In: Accounting
Until 2018, the U.S. was the only significant country that taxed its domestic companies based on worldwide income. You are an advisor to Representative Smith of the U.S. House of Representatives. The House is conducting a hearing on repealing the worldwide system of taxation and replacing it with a territorial system of taxation. What is the difference between a worldwide system of taxation and a territorial system of taxation?
Solution:-
In a pure worldwide tax system, resident individuals and entities are taxable on their worldwide income regardless of where the income is derived. By contrast, in a pure territorial tax system, the country taxes only income derived within its borders, irrespective of the residence of the taxpayer.
There have been proposals that the United States move from a worldwide tax system (its current tax system) to a territorial tax system. As alluded to earlier, under the territorial system most income earned overseas would not be taxed in the United States. Therefore, if the United States moves toward the territorial system the taxpayer will need to model and think about what a territorial system might mean. Specifically, the system would not offer the same strategies to reduce U.S. taxes, such as by foreign tax credits. However, a territorial system should eliminate the need for complicated rules such as the controlled foreign corporation (CFC or Subpart F) rules and the passive foreign investment company (PFIC) rules that subject foreign earnings to current U.S. taxation in certain situations.

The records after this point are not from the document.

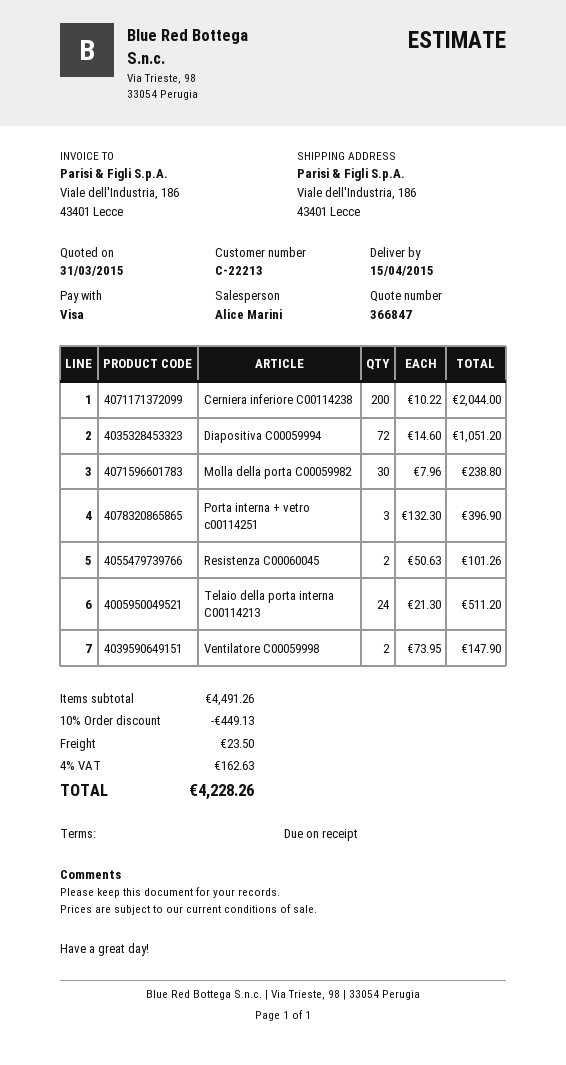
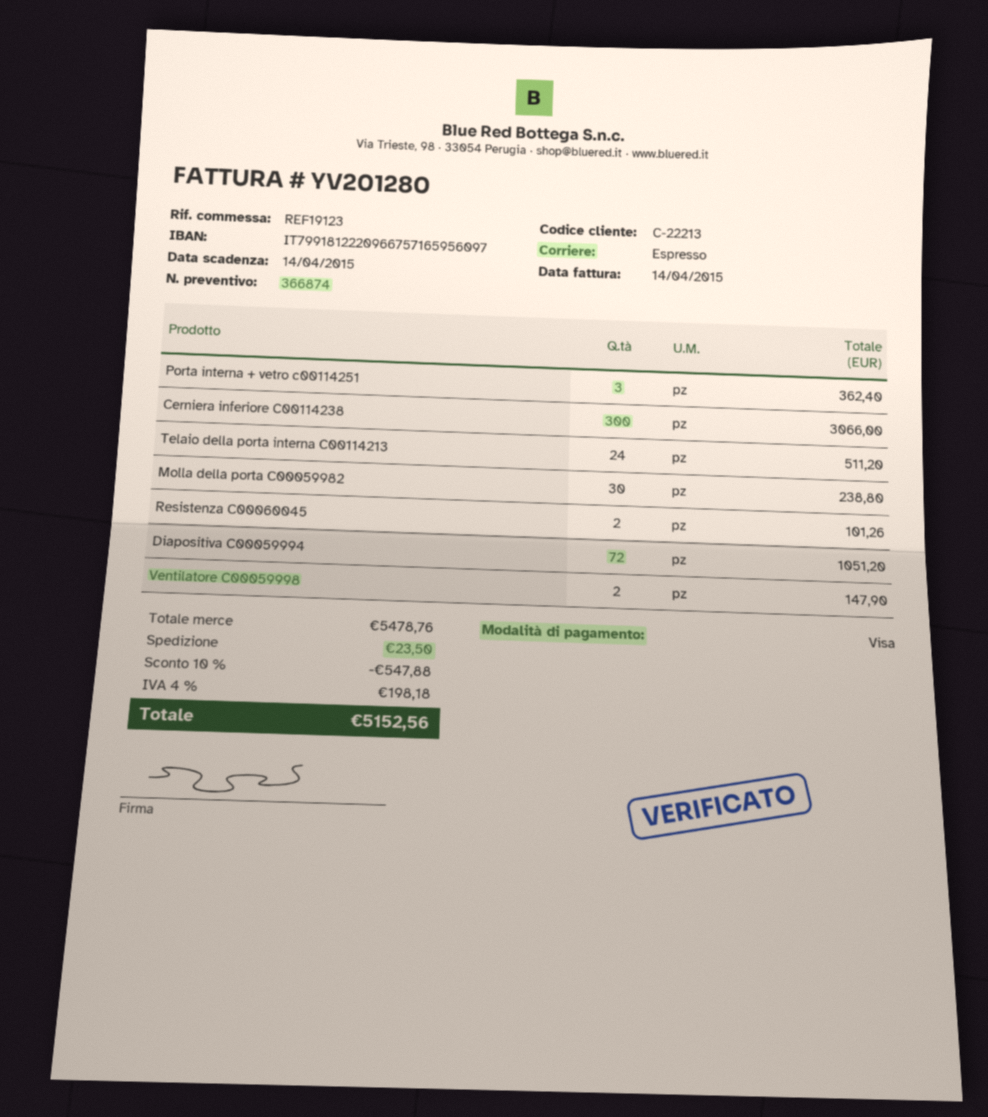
quote number: 366847 -> 366874
Cerniera inferiore C00114238: 200 for 2044.00 -> 300 for 3066.00
Porta interna + vetro c00114251: 3 for 396.90 -> 3 for 362.40
subtotal: 4491.26 -> 5478.76
discount: 10% = 449.13 -> 10% = 547.88
tax: 4% = 162.63 -> 4% = 198.18
total: 4228.26 -> 5152.56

Congress and the President are also considering a combined version of a territorial system and a "border-adjustable" system which would involve taxing imports and exempting exports, referred to as the "import tax". This may be done with direct duties or by denying the United States income tax deduction to U.S. companies for the cost of the goods imported into the United States.
Deemed Repatriation
The Republican’s proposed legislation and President Trump’s proposal also calls for the repatriation of assets held outside of the United States. Specifically, President Trump has promised to allow United States’ companies to repatriate to the United States corporate profits not previously taxed in the United States and held offshore at a one-time tax rate of 10 percent. However, given that a territorial system would allow for the “parking” of corporate profits from foreign jurisdictions offshore, it is unclear whether this repatriation allowance would be incorporated into the new territorial system or be a one-time revenue raiser to offset the revenue lost from the move to a territorial system.
Differences:-
Although worldwide and territorial tax regimes differ in principle, they may have similar effects in practice, depending for example on the corporation tax rate in the parent country, the rules of the worldwide system and the controlled foreign company rules.
First, for example, no additional tax burden may arise, even on repatriation, if MNEs are allowed to mix dividends from high tax and low tax affiliates.2 Further, in some countries affiliates are allowed to lend their “profits” to the parent company (up-stream loans) without triggering tax consequences. From an economic perspective this has similar effects to repatriating profits. If upstream loans are not permitted, low tax affiliates can lend their profits to high tax affiliates which can then repatriate to the parent country.
Second, the tax burden on foreign profits under a worldwide tax regime depends on the parent tax rate on corporate profits. Ireland, for example, has a worldwide tax regime but a corporate tax rate of only 12.5 %. Thus, there is likely to be little parent company taxation for repatriations from foreign subsidiaries to Irish parents.
Third, countries with a territorial tax regime may tax parts of foreign profits under controlled foreign company rules (CFC rules) or other anti-avoidance regulations. CFC rulesare designed to prevent profit shifting and are usually targeted at passive income (e.g. royalties or interest). If affiliates’ (passive) income is taxed at a rate sufficiently lower than the national rate, then under CFC rules, this passive income may be included in the domestic tax base (see e.g. Albertus (2017) and Clifford (2017)). In some countries, these rules apply not only to passive but to all types of income. For example, the income of a French affiliate located outside the EU is included in the French tax base if it is taxed at an effective rate that is at least 50 % lower than the tax rate in France.